Une épreuve individuelle en plus
À Milan-Cortina, le ski-alpinisme faisait ses débuts olympiques avec trois épreuves : le sprint masculin, le sprint féminin et le relais mixte. Pour 2030, le programme s'étoffe avec l'ajout d'épreuves individuelles, comme l'a rapporté L'Équipe. Ces courses longues, qui combinent montée à la peau de phoque, portage et descente technique, sont considérées comme le format le plus exigeant et le plus complet de la discipline.
Cap sur le Briançonnais
Les épreuves se dérouleront dans le Briançonnais, dans les Hautes-Alpes, à la frontière italienne — l'un des hauts lieux français de la pratique. L'avantage du ski-alpinisme séduit aussi le CIO sur le plan environnemental : il se dispute en montagne, sur des terrains naturels, sans nécessiter de lourdes infrastructures dédiées.
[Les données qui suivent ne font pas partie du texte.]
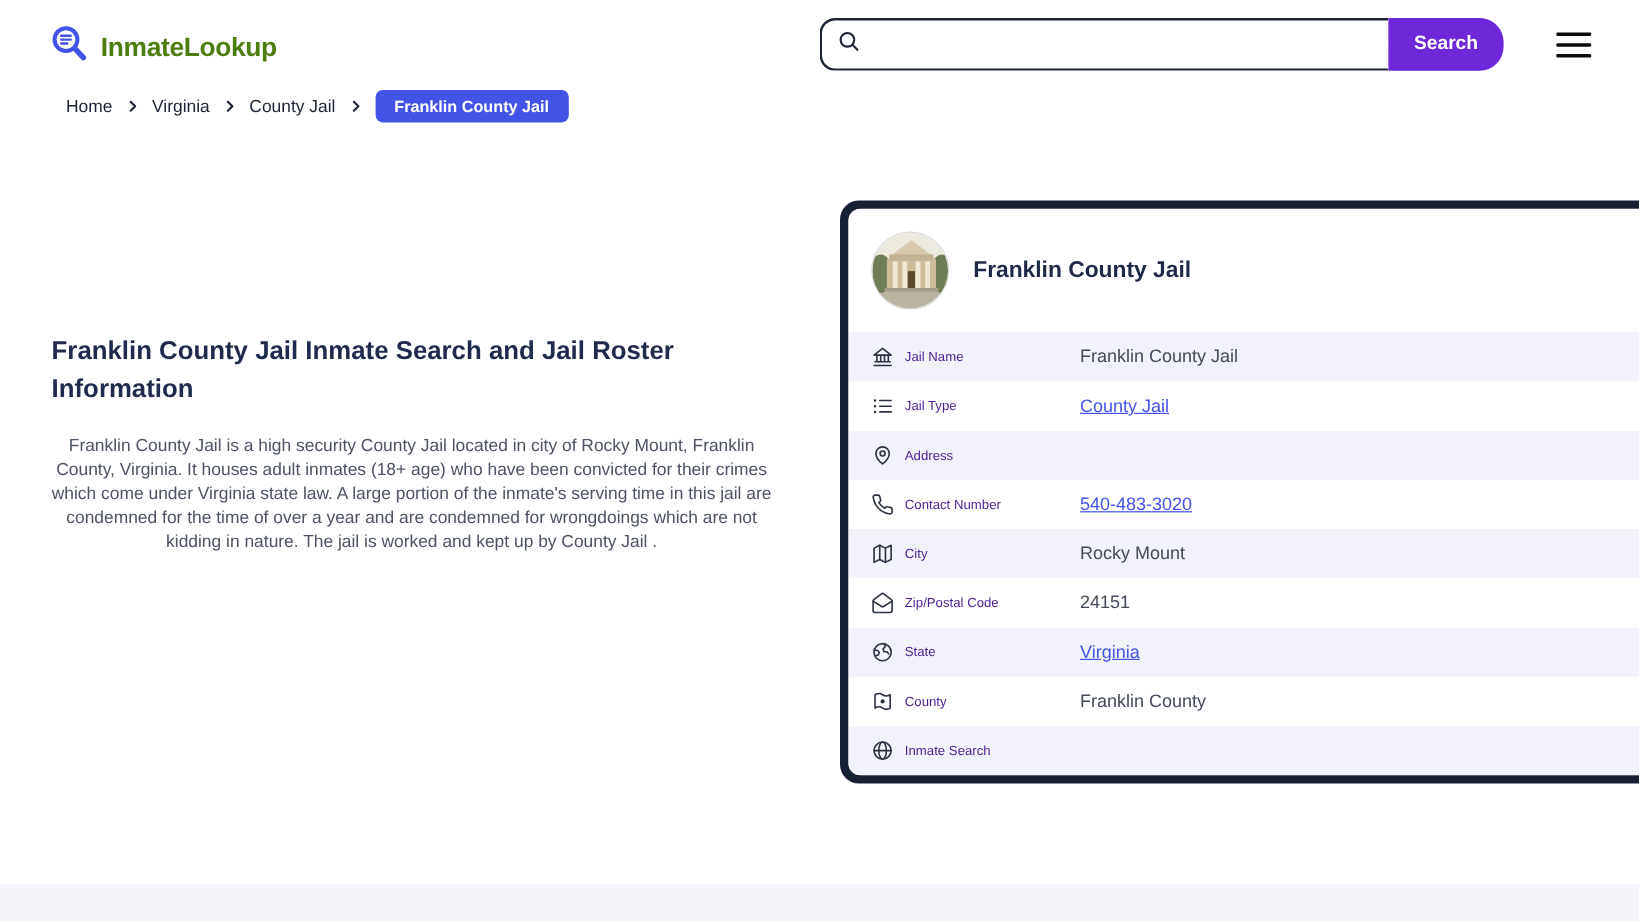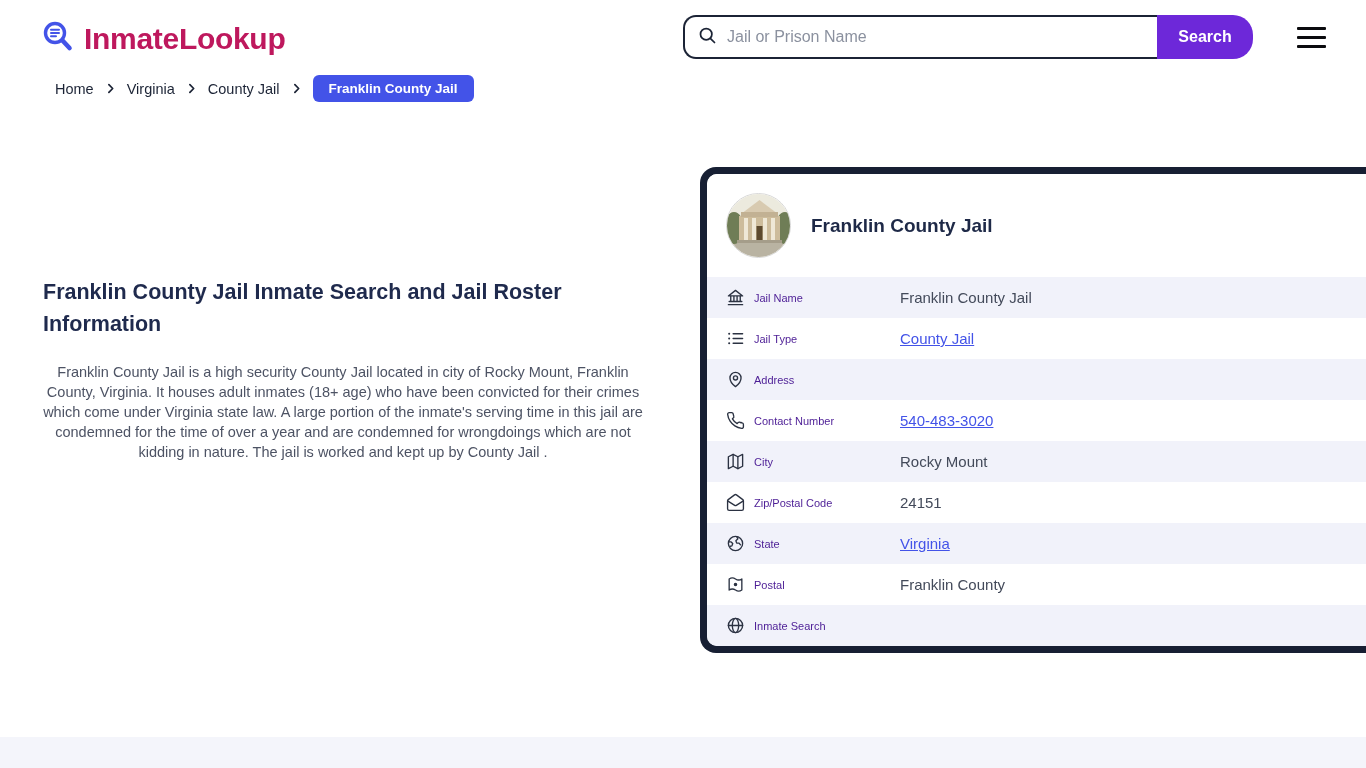"InmateLookup" .logo-text { color: #be185d -> #4d7c0f; font-size: 30px -> 22px }
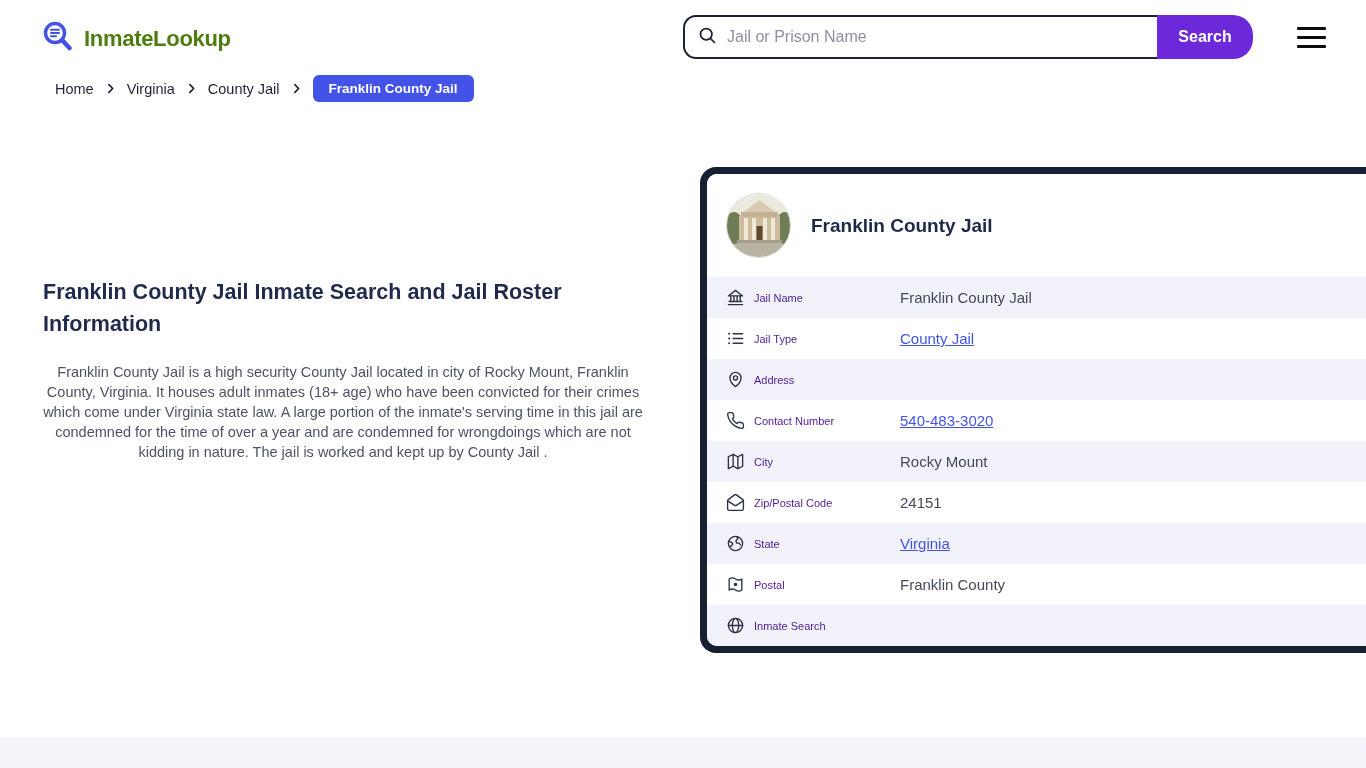"Jail or Prison Name" input.search-input { html: <input> -> none }
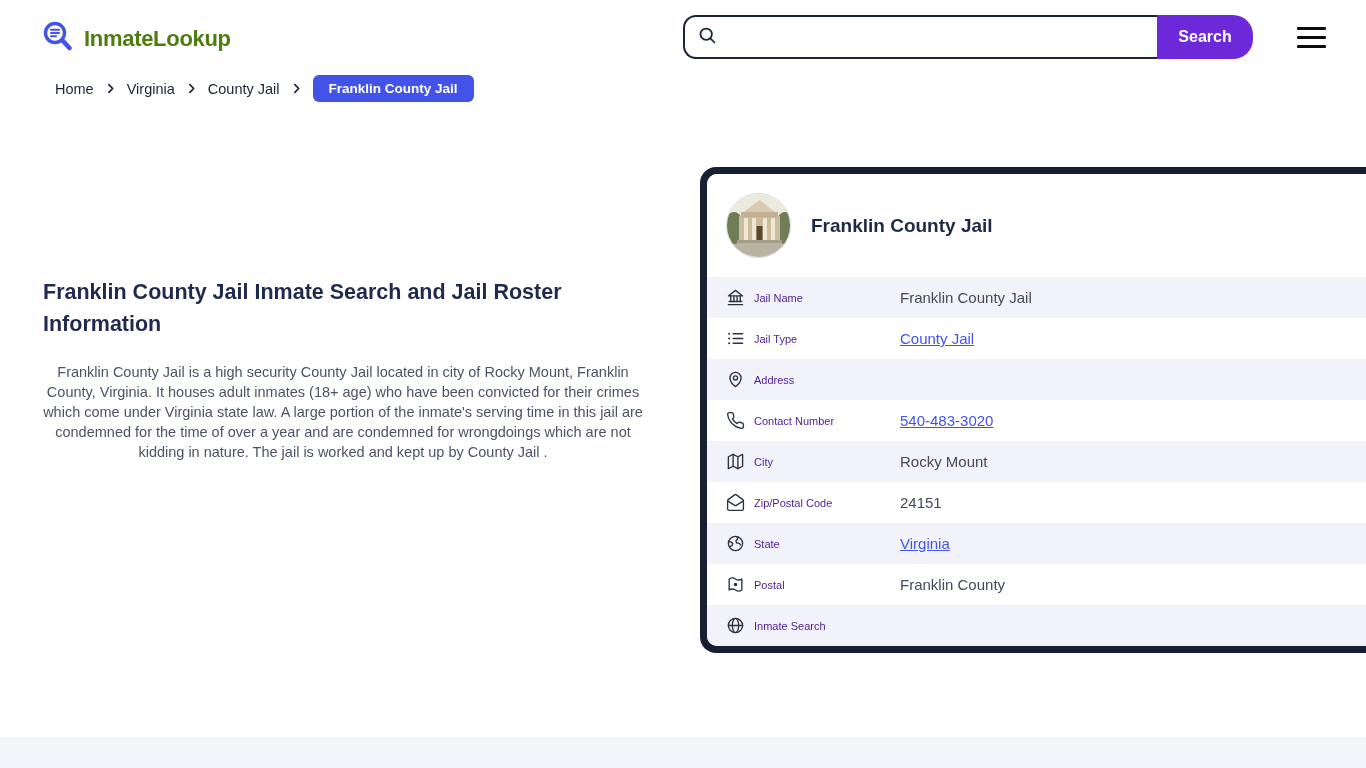"Postal" span.row-label { text: Postal -> County }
La France en position forte
Pour ces Jeux à domicile, les Bleus arrivent avec de réelles ambitions : le ski-alpinisme français s'est illustré dès les débuts olympiques de la discipline, et disputer ces épreuves dans un massif où s'entraînent nombre d'athlètes tricolores constitue un atout. Ce sport de montagne, en plein essor dans tout l'arc alpin, gagne ainsi une visibilité nouvelle — à quatre ans de Jeux d'hiver qui se tiendront en France, fait suffisamment rare pour être souligné.